[User interface change data]
= Beginning of Section =

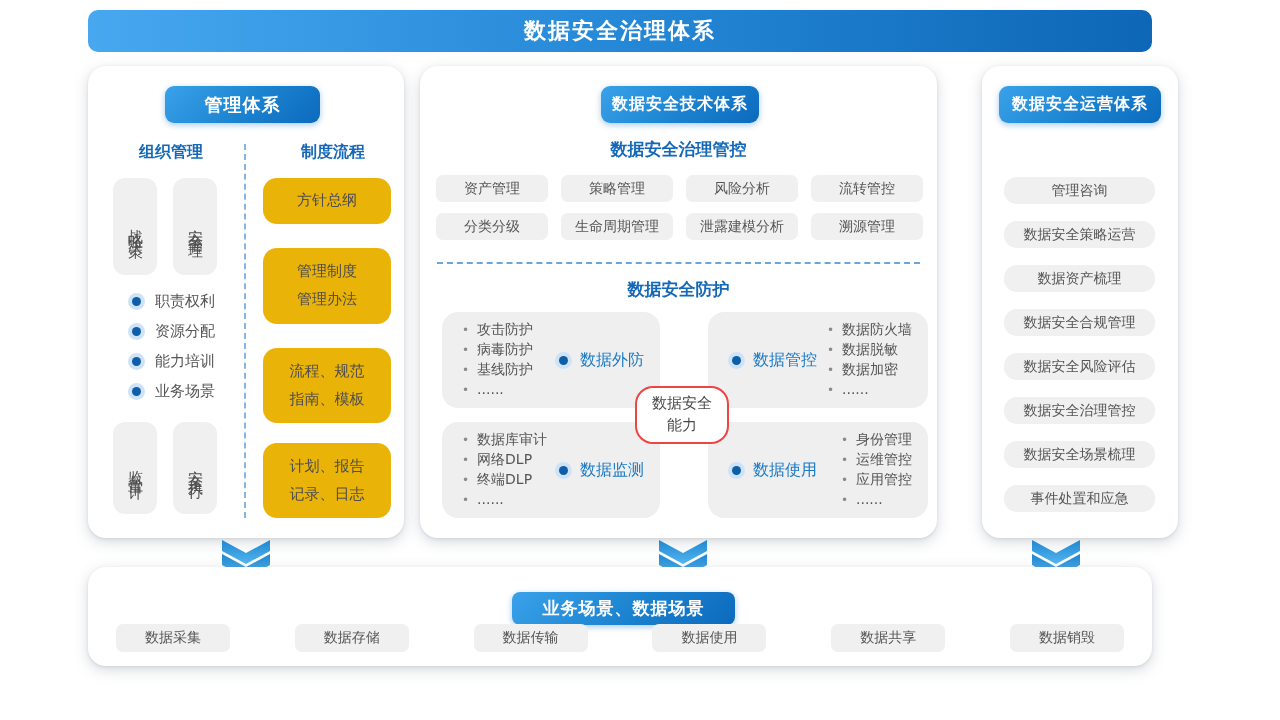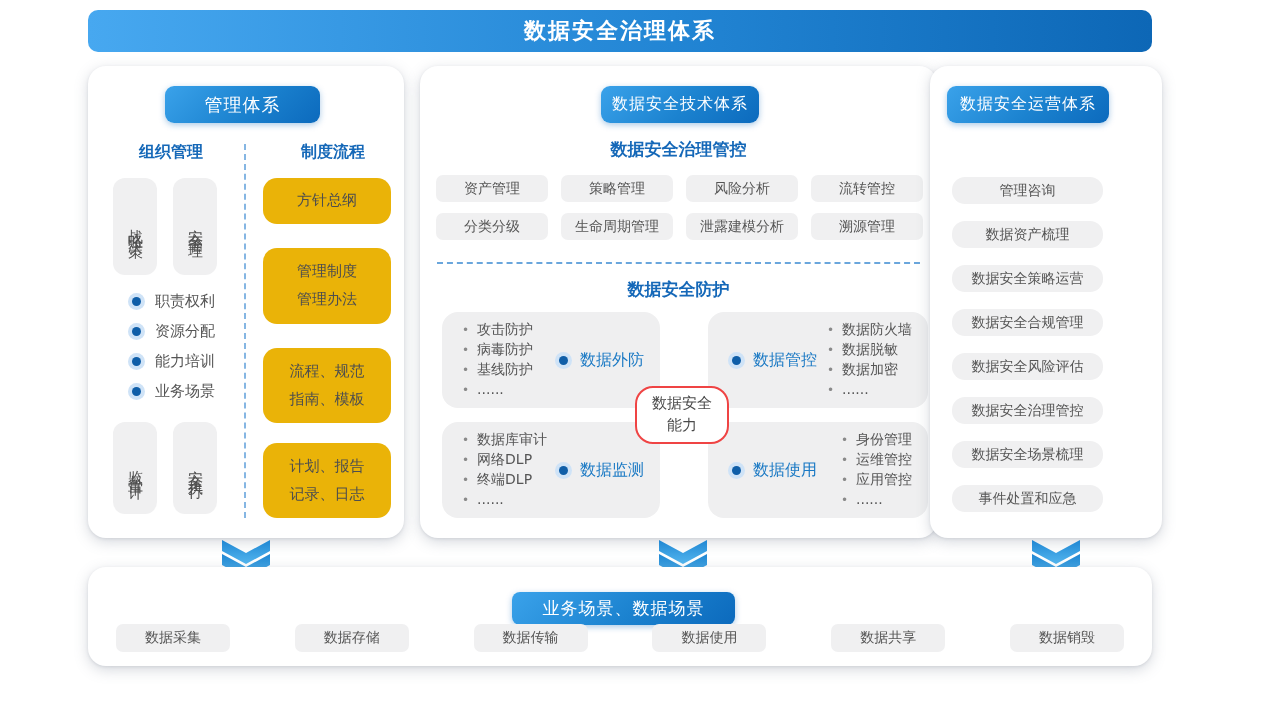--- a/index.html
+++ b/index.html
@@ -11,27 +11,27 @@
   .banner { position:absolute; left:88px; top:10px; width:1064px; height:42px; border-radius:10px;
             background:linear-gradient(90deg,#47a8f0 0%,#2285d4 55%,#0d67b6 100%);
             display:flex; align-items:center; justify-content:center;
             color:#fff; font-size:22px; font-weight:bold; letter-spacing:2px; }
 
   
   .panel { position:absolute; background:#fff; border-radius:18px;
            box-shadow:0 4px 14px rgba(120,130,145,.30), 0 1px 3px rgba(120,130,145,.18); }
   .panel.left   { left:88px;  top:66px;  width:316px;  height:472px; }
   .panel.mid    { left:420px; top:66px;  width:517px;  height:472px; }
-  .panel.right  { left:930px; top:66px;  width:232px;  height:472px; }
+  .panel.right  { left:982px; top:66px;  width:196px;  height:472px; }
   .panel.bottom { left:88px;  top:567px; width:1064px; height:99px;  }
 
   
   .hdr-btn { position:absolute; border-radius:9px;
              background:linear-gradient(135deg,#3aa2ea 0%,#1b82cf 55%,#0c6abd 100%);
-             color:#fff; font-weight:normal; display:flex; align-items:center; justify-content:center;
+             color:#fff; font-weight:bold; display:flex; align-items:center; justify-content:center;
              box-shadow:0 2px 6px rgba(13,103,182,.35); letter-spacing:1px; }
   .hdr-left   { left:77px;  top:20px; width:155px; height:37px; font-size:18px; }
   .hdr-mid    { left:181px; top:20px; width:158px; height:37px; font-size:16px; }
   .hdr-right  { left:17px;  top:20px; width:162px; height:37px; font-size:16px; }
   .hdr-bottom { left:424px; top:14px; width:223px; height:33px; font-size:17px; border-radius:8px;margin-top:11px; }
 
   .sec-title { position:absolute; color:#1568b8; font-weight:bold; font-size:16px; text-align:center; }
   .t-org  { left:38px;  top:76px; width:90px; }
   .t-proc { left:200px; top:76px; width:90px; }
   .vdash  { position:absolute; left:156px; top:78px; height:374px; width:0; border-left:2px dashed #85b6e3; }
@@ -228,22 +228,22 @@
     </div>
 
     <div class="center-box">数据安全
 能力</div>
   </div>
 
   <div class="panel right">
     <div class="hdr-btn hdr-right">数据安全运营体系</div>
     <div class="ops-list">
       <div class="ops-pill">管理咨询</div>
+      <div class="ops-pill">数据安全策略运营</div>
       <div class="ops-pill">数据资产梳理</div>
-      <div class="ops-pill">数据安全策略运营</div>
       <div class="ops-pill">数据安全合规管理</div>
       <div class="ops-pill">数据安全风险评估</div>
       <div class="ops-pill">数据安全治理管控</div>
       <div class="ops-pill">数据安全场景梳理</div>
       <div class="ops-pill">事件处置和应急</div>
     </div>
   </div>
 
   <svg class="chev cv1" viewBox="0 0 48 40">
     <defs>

= End of Section =
= Beginning of Section =

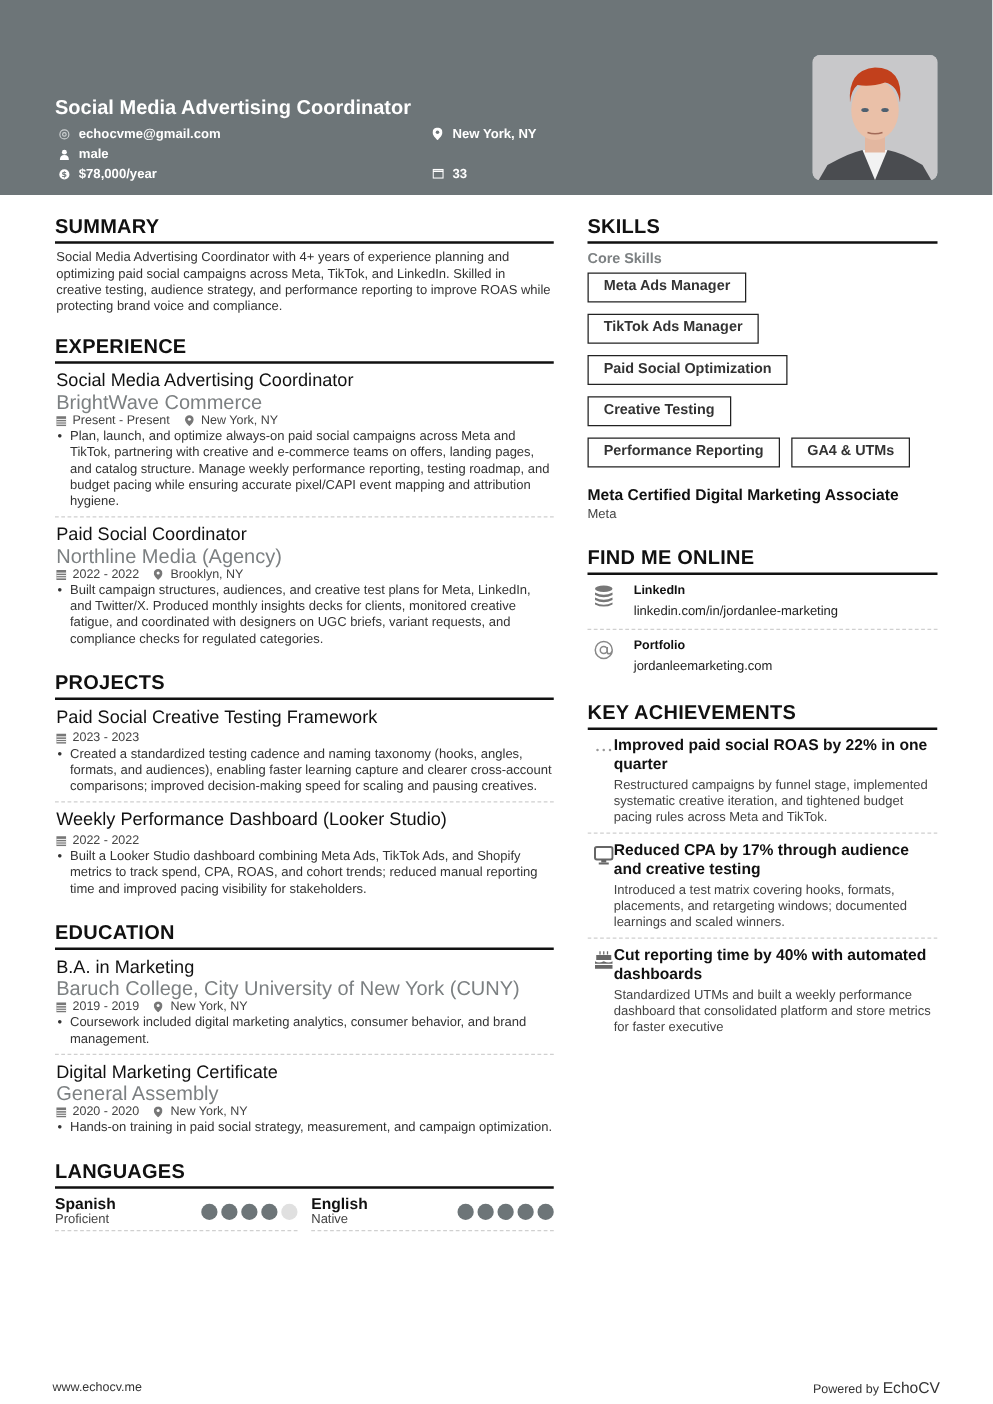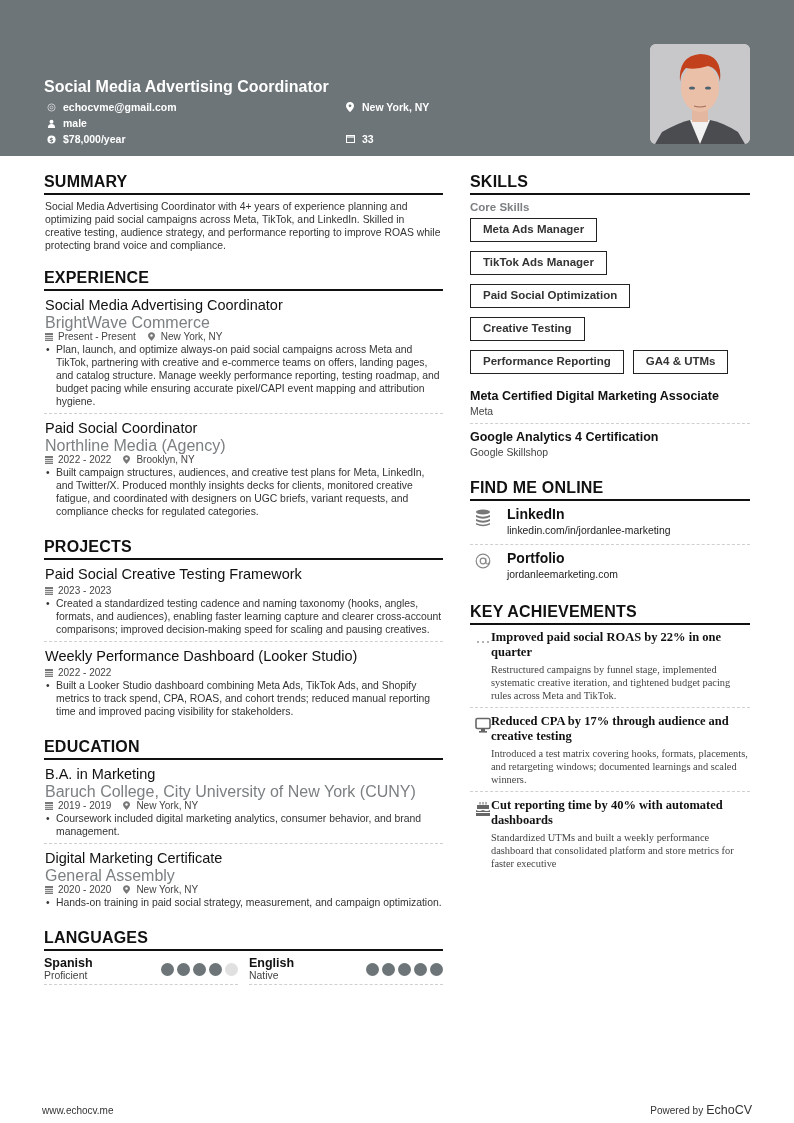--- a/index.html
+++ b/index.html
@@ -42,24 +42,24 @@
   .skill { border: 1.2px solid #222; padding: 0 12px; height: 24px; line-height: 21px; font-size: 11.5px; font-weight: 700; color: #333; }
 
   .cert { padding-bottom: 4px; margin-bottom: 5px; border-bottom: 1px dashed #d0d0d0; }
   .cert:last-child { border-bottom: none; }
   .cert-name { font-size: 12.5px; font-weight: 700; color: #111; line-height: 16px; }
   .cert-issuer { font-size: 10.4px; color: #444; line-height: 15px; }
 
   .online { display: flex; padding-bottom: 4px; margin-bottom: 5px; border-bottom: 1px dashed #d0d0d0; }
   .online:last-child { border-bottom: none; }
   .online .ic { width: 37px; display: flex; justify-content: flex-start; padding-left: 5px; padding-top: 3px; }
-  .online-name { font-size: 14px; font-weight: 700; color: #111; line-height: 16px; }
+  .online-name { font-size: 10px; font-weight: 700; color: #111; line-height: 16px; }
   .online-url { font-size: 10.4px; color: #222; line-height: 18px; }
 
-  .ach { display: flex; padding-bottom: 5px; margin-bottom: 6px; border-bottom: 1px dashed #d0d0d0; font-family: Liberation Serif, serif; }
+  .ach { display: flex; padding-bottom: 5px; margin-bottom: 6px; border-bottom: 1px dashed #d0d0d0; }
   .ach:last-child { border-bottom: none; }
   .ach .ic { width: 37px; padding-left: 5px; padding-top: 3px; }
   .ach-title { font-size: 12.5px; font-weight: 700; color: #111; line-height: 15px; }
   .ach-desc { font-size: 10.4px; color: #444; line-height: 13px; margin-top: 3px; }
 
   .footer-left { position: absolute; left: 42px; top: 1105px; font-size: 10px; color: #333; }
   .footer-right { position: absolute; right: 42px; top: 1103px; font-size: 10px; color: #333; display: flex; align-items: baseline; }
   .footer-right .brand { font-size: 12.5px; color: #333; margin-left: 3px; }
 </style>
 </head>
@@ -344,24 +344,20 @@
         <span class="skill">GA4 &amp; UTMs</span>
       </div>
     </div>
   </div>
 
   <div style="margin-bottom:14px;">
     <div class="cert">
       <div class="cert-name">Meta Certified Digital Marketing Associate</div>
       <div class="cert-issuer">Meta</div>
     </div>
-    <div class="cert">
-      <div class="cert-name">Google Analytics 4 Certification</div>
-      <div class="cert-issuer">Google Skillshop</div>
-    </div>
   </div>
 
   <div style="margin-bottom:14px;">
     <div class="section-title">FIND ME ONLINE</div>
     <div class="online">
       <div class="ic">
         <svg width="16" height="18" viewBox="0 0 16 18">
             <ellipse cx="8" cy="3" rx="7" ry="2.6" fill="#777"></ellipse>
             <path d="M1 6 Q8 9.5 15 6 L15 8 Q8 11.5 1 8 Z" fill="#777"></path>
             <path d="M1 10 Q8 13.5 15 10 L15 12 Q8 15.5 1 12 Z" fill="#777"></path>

= End of Section =

# WHAT YOU ARE ASKED TO DO
Gather and copy every line of the data in which the string "title" is found.

# WRITTEN RESPONSE
   .sec-title { position:absolute; color:#1568b8; font-weight:bold; font-size:16px; text-align:center; }
   .ach-title { font-size: 12.5px; font-weight: 700; color: #111; line-height: 15px; }
     <div class="section-title">FIND ME ONLINE</div>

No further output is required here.